The Coding Agent Is the Software — Introducing Octopus

11 minute read

Published:

Cross-posted from the Octopus project blog. The canonical version with full diagrams and architecture visuals lives there.

You don’t ship code. You ship an agent that figures out how to write the code. Octopus turns any device into an agent-controllable MCP server — at install time, on whatever hardware happens to be plugged in.

Three things became true at roughly the same time. Their intersection is the gap Octopus fills.

1. Everything got a microcontroller. Appliances, lab gear, teaching arms, grow-tents, CNC mills — anything with a USB port or GPIO header is now computerized. The long tail of controllable devices is enormous and growing.

2. Coding agents got good at computer-use. Web search, datasheet lookup, tool calls, platform-specific code generation — agents can now read a device wiki and write a working driver in the time it takes to brew coffee.

3. Software wrapped itself for agents. Every SaaS company is shipping MCP servers so AI agents can drive their product. Stripe, Linear, Notion, GitHub — the software world is agent-ready. Hardware hasn’t caught up.

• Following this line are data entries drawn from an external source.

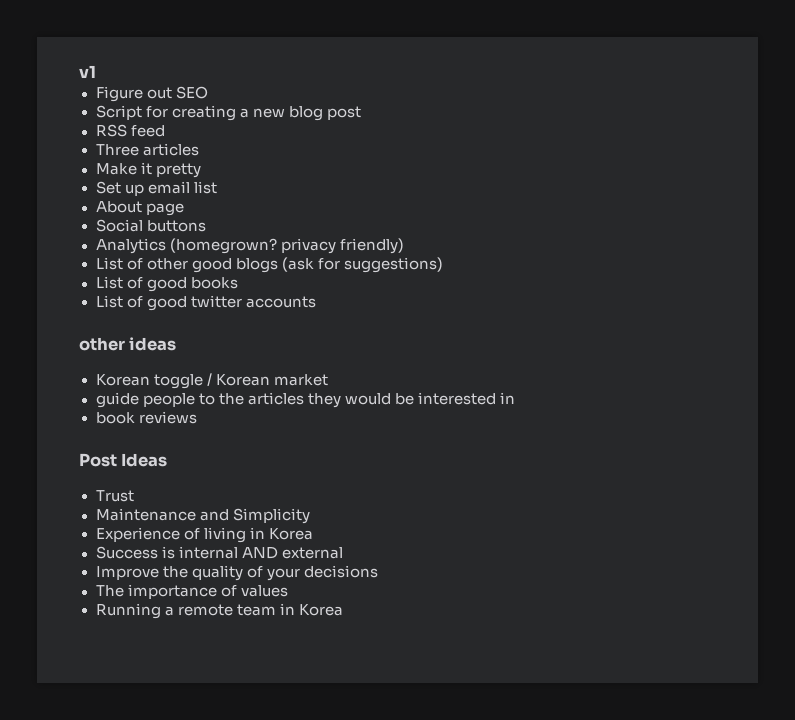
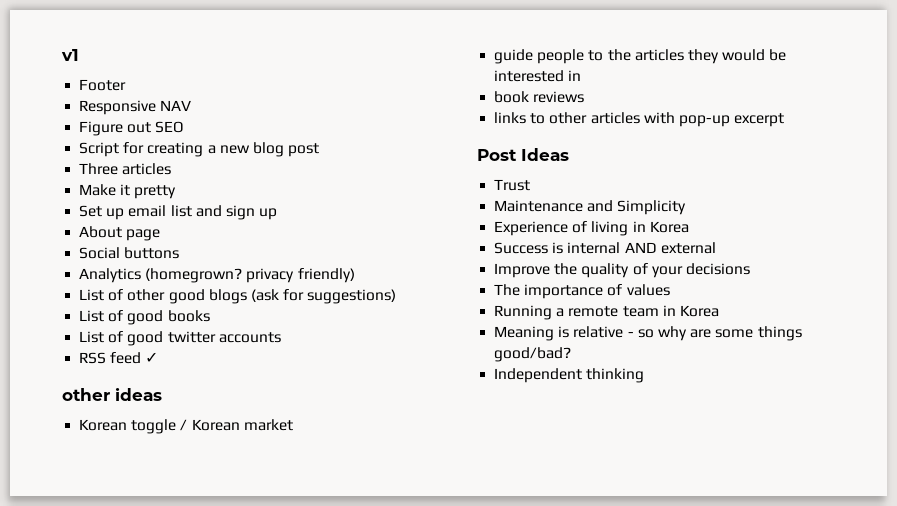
(96, 71) none -> [79,79,127,91] [79,100,192,115] // Footer // Responsive NAV
[95,124,165,137] // RSS feed -> (320, 150) none
(217, 187) none -> [195,205,278,220] and sign up
(316, 302) none -> [79,352,159,364] // RSS feed ✓
(197, 417) none -> [494,112,785,127] // links to other articles with pop-up excerpt
(343, 610) none -> [494,326,802,341] [494,347,572,362] [494,368,645,383] // Meaning is relative - so why are some things good/bad? // Independent thinking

Hardware hasn’t caught the MCP explosion yet. That’s the gap.

Two ideas, both simple

The coding agent is the software. Like an OS is the runtime for applications, a coding agent is the runtime for prompts. You don’t write platform-specific code; you write a markdown specification and the agent figures out the implementation. Same spec → different code on Mac vs Pi vs Windows.

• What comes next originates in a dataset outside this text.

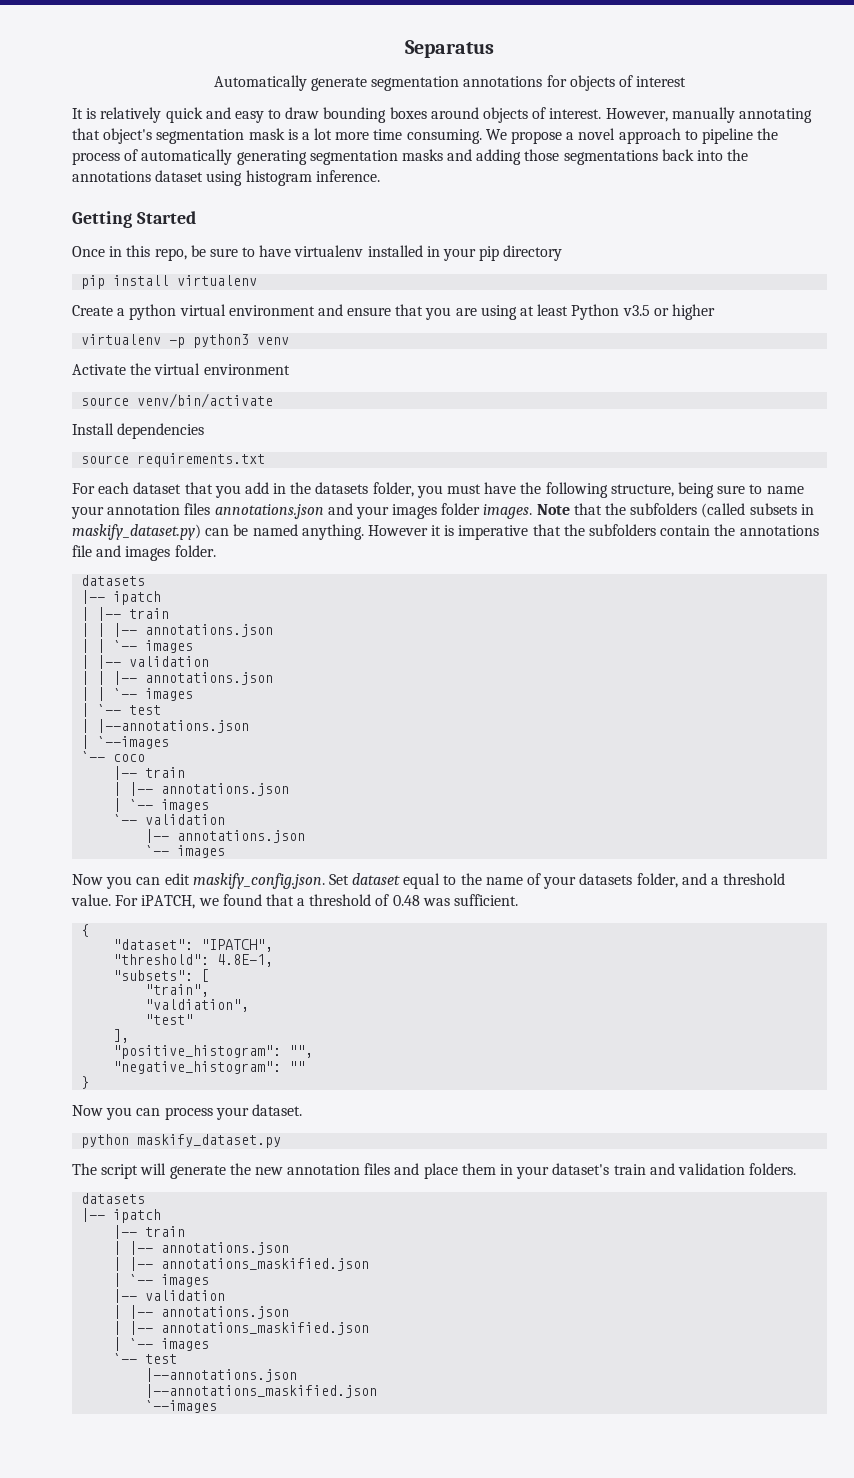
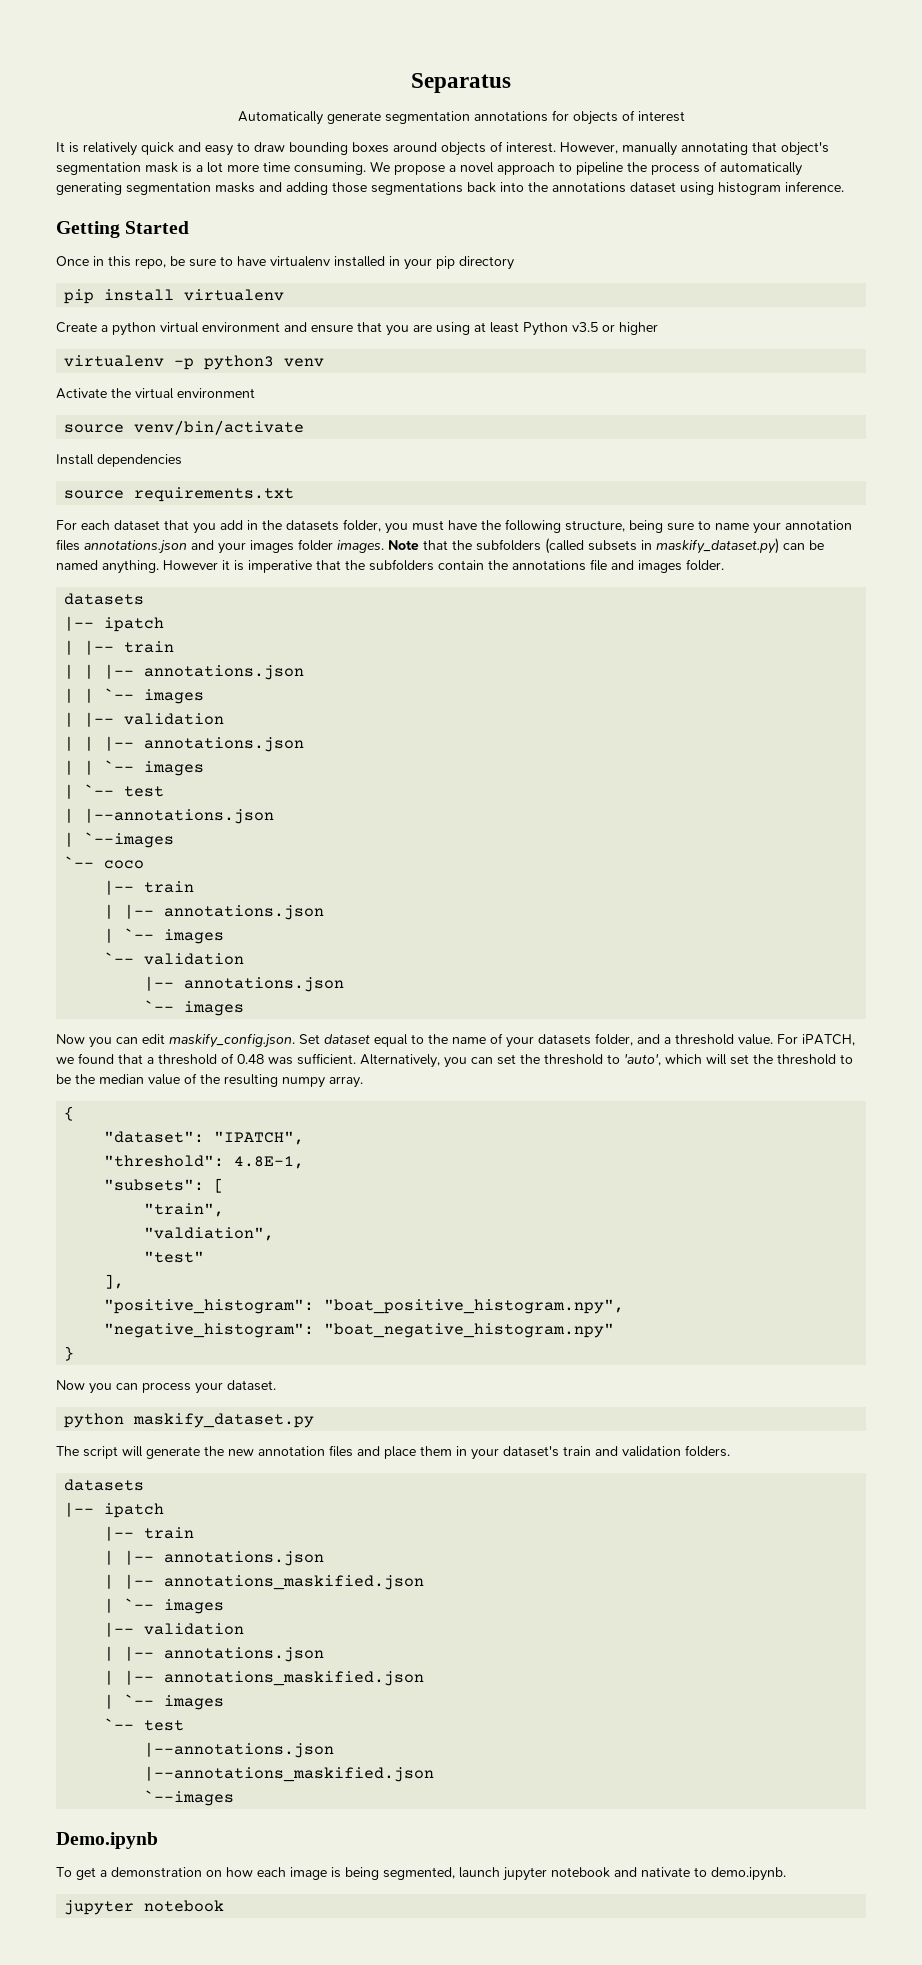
(519, 900) none -> [360,1054,853,1068] [56,1073,363,1088] Alternatively, you can set the threshold to 'auto', which will set the threshold to be the median value of the resulting numpy array.
[289,1045,314,1058] "", -> [324,1299,625,1314] "boat_positive_histogram.npy",
[289,1061,306,1072] "" -> [324,1323,615,1338] "boat_negative_histogram.npy"
(218, 1406) none -> [56,1832,158,1849] [56,1867,786,1881] [64,1900,225,1915] // Demo.ipynb // To get a demonstration on how each image is being segmented, launch jupyter notebook and nativate to demo.ipynb. // jupyter notebook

Prompts are infrastructure. Instead of scripts that break when the platform changes, you ship markdown specifications. The agent reads the spec, figures out how to implement it on this machine, and runs it. The spec never rots because agents improve.

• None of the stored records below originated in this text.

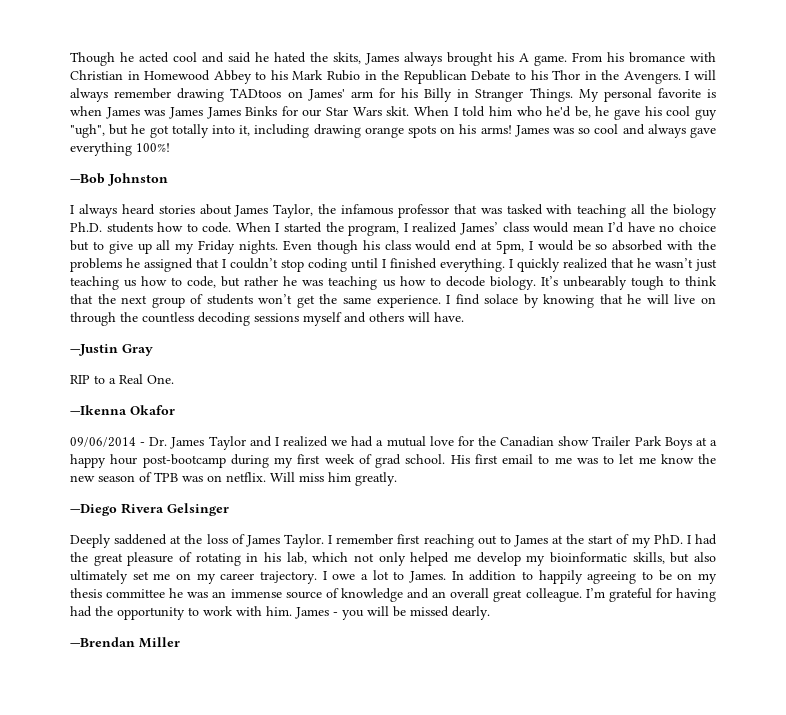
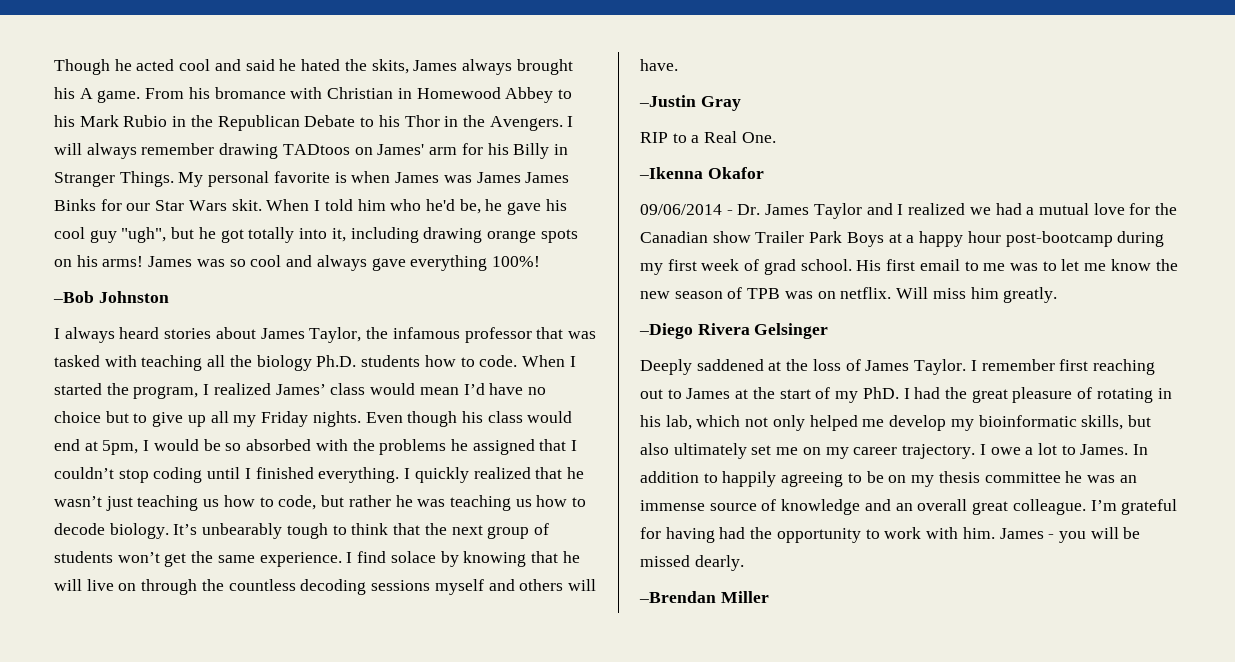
[70,173,105,184] —Bob -> [53,291,94,303] –Bob
[70,344,118,356] —Justin -> [639,95,696,107] –Justin
[70,405,127,415] —Ikenna -> [639,167,703,179] –Ikenna
[70,504,117,516] —Diego -> [639,323,693,339] –Diego
[70,637,135,647] —Brendan -> [639,591,716,603] –Brendan

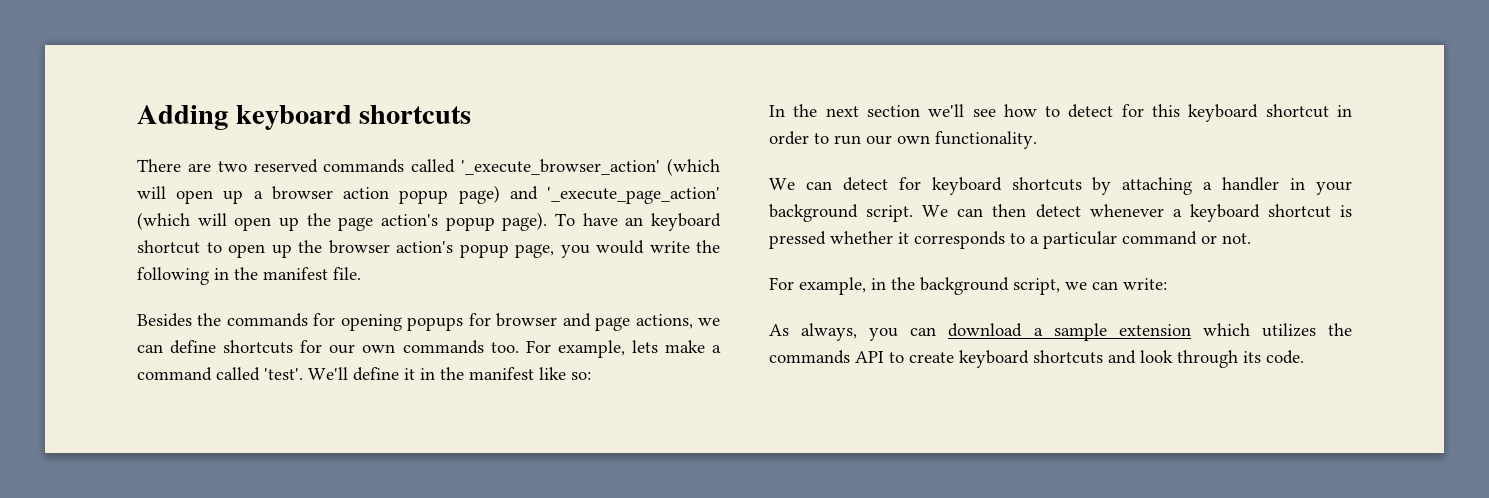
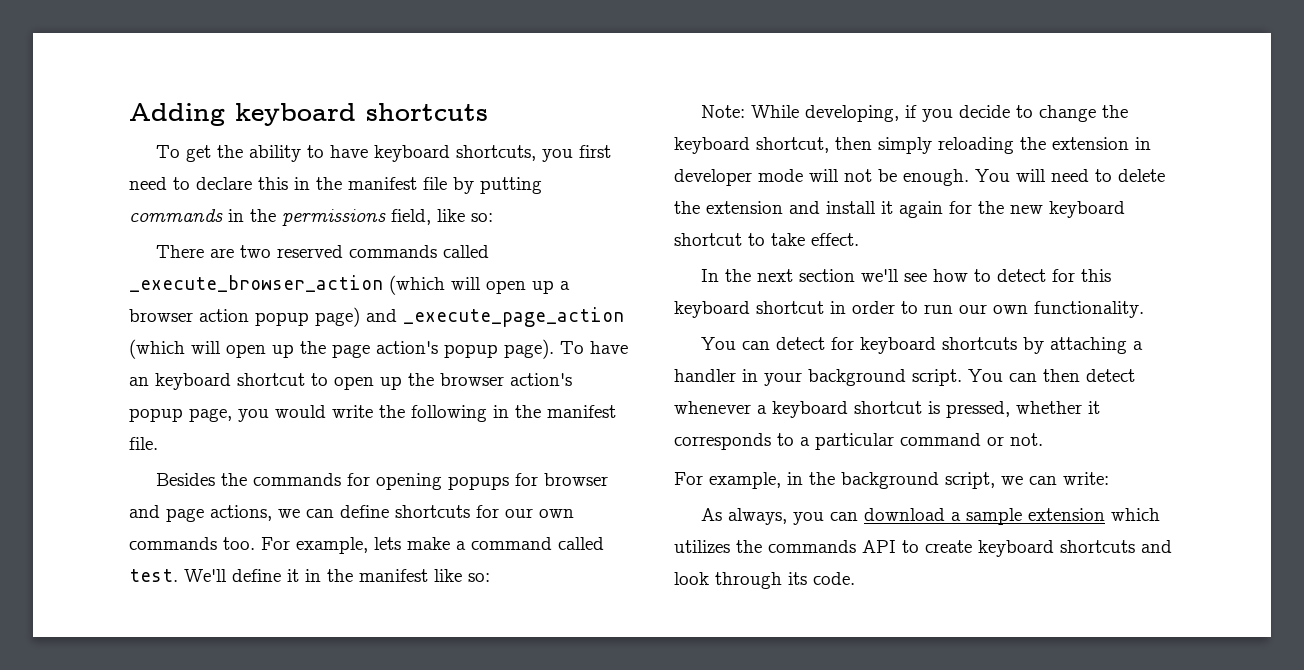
(472, 114) none -> [155,145,611,162] [129,177,542,194] [129,209,493,226] // To get the ability to have keyboard shortcuts, you first need to declare this in the manifest file by putting commands in the permissions field, like so:
[461,159,661,175] '_execute_browser_action' -> [129,275,383,292] _execute_browser_action
[547,187,720,204] '_execute_page_action' -> [403,307,624,327] _execute_page_action
[264,368,303,380] 'test'. -> [129,569,178,582] test.
(591, 376) none -> [700,105,1128,122] [674,137,1151,154] [674,169,1165,186] [674,201,1125,218] [674,233,859,246] // Note: While developing, if you decide to change the keyboard shortcut, then simply reloading the extension in developer mode will not be enough. You will need to delete the extension and install it again for the new keyboard shortcut to take effect.
[769,178,795,190] We -> [700,337,736,350] You
[922,205,949,217] We -> [968,369,1003,382] You
[769,231,826,249] pressed -> [946,401,1010,418] pressed,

Together: install.sh drops a coding agent and a folder of markdown files on any machine. The agent reads the protocol, discovers your hardware, builds an MCP server. Any AI can now control your devices.

Drop one shell command on a Pi or Mac. ~25 minutes later, every connected peripheral — arm, camera, sensor, GPIO pin — is a typed, agent-callable MCP tool. The agent reads five markdown protocol specs, probes USB / serial / I²C / GPIO, identifies what’s plugged in, looks up datasheets, writes a FastMCP server tailored to that exact machine, and exposes a Cloudflare HTTPS tunnel. Same five specs work on a Mac with a completely different discovered tool set.

The Octopus reference rig

The reference rig: 6-DOF SO-ARM101 (Feetech STS3215 servos, 1 Mbaud serial), LifeCam Studio + Brio 100, Raspberry Pi 4. Every device probed and served by Octopus — no human-written hardware code.

How a single install actually flows

A user exports an OPENROUTER_API_KEY and runs the one-liner. Here’s what happens in the ~25 minutes that follow.

PROBE — “What’s plugged in?” The agent detects the OS, runs platform-appropriate discovery (lsusb on Linux, system_profiler on macOS), and writes a JSON manifest of every hardware device it finds. USB, serial, I²C, GPIO, Bluetooth, Wi-Fi — cast a wide net, trim later.

IDENTIFY — “What can it do?” The agent reads the probe output and figures out each device’s product, SDK, and capabilities. It uses vendor/product IDs, driver names, and — critically — web search. It’ll find the SeeedStudio wiki, the Feetech datasheet, the scservo_sdk Python package. The chip ID names the adapter; the agent identifies the product.

INTERFACE — “Make MCP tools.” One tool per capability. arm_set_joint_angle(joint, angle, speed). lifecam_studio_capture_image(format). wifi_scan(). Target ~24 high-leverage tools, not a sprawling catalog. Each gets a typed JSON Schema with parameters, descriptions, and implementation hints.

SERVE — “Write the actual server.” The agent generates a complete FastMCP server.py — typically 470–610 lines — with one @mcp.tool() handler per schema. Real hardware I/O. Thread locks for shared buses. No stubs, no TODOs, no pass. The server is self-contained and ready to run.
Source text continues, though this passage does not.